A relação do artista plástico com a poesia é sempre peculiar, porque criativa. Seu talento radical exige uma ilustração literal, avessa à metáfora. Desse modo, a atividade do artista plástico e a do poeta guardam similaridade e um certo grau de paralelismo. Tal foi a relação de Carstens para com Homero, a de Cornelius e Delacroix para com o “Fausto” de Goethe, a de Flaxman e Genelli para com Dante: recriação de imagens que o poeta sugeria.
Há uma correlação análoga entre o romance “Bubu de Montparnasse”, de Charles Louis Philippe, e as litografias de Lasar Segall. O ponto de partida estético dos dois artistas é diferente. No caso de Philippe, da sua visão de um mundo racionalista, herdada da escola de Zola, fica iminente a fórmula desconsoladora do naturalismo imobilizante: Telle est la Vie —, um enfronhamento nas brenhas dos detalhes social e psicológico, com uma paixão pelo aversivo, que por vezes ameaça sufocar a atmosfera melancólica do bem e do amor. É esta a orientação ocidental, francesa, do século XIX (“Bubu” foi publicado em 1901). Segall não é apenas russo de nascimento. Talvez sua arte seja a mais russa, a mais sombria, a de maior coloração mística que a de qualquer outro artista. Ele busca sua origem nos campos da compreensão e do sentimento ilimitados, no mundo de Dostoievski. Não porque o tenha conhecido, mas porque ambos possuem o mesmo sangue e pelo fato de Segall fazer transparecer a milenar melancolia dos judeus russos. Essas características cristalizam-se nos seres singulares e nas tonalidades de cores de seus quadros. São comoventes sugestões simultâneas, e inexplicáveis, de uma vontade de viver e de uma fuga da própria vida. Segall versa sobre o naturalismo da temática de Philippe, a história de uma pobre alma maltratada, que se entrega a um gigolô, desejosa de salvar da ruína um homem bom e que finalmente é abandonada, indefesa, à brutalidade de Bubu, liberto da prisão.

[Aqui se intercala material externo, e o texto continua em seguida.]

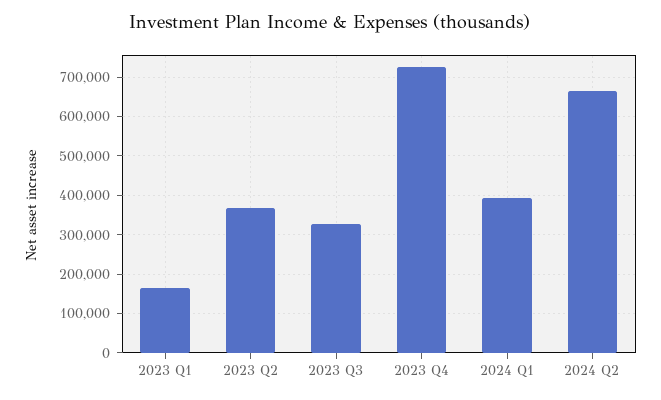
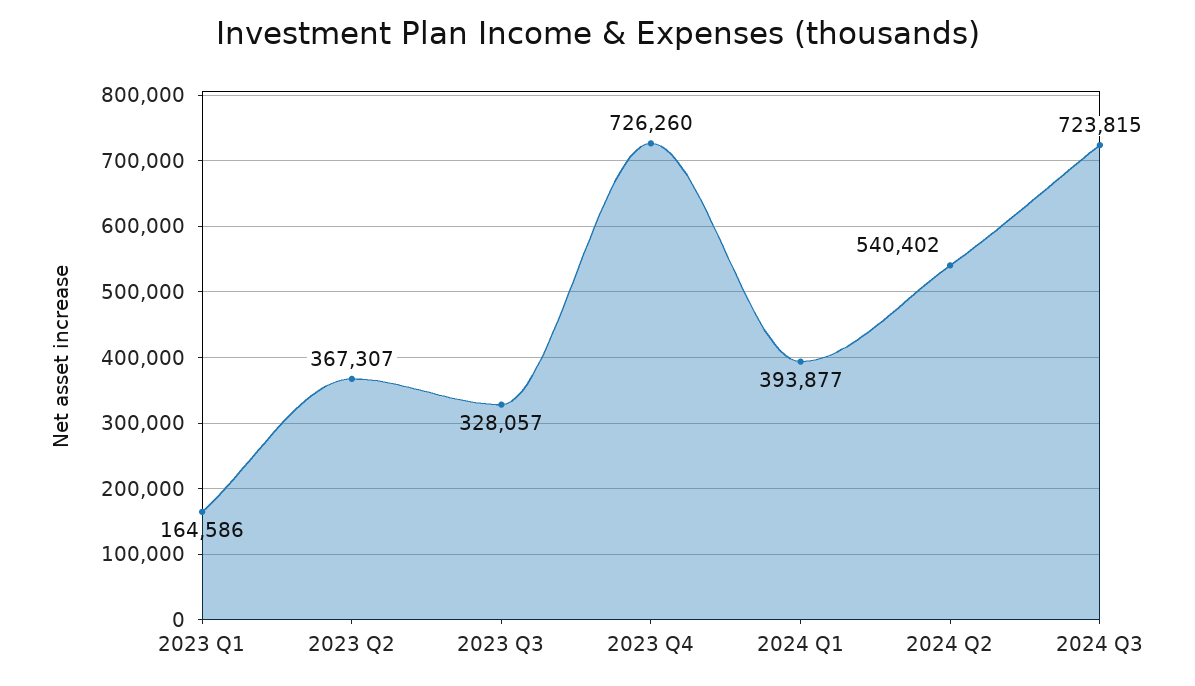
2024 Q2: 660000 -> 540402
2024 Q3: none -> 723815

Oriente e ocidente misticismo e racionalismo encontram-se aqui indivisivelmente juntos. Deste contato fecundo, entretanto, não se produz uma simples ilustração, mas crescem um sutil refinamento e uma tranqüilidade escamoteados no “Bubu’’ e surgindo com uma roupagem totalmente nova, envoltos no esplendor de um amor saudoso e repleto de comiseração. No entanto, não se trata de um aprimoramento do romance de Philippe. Incólume em sua estrutura cíclica, fechada, o romance está presente ali na íntegra. E é como se a atmosfera do ambiente de prostituição do bairro de Montparnasse se levantasse e ganhasse forma; como se as poucas personagens, purificadas no purgatório da misericórdia oriental, assumissem uma forma transcendental e se despojassem da erma casualidade e da crostra de sujeira da cidade grande, e se convertessem em exemplares de uma humanidade sofredora. Nós, rebentos do século XX, seres enlutados de uma época terrível, desejaríamos que fosse assim o destino da pobre pequena Berthe Métenier e de sua irmã Blanche, do bom Pierre Hardy e do sombrio homem de bem, Bubu. Assim desejaríamos ter vivido a história, como assim a vivem nossos artistas, ao interpretarem a obra de uma geração passada sob o signo do amor.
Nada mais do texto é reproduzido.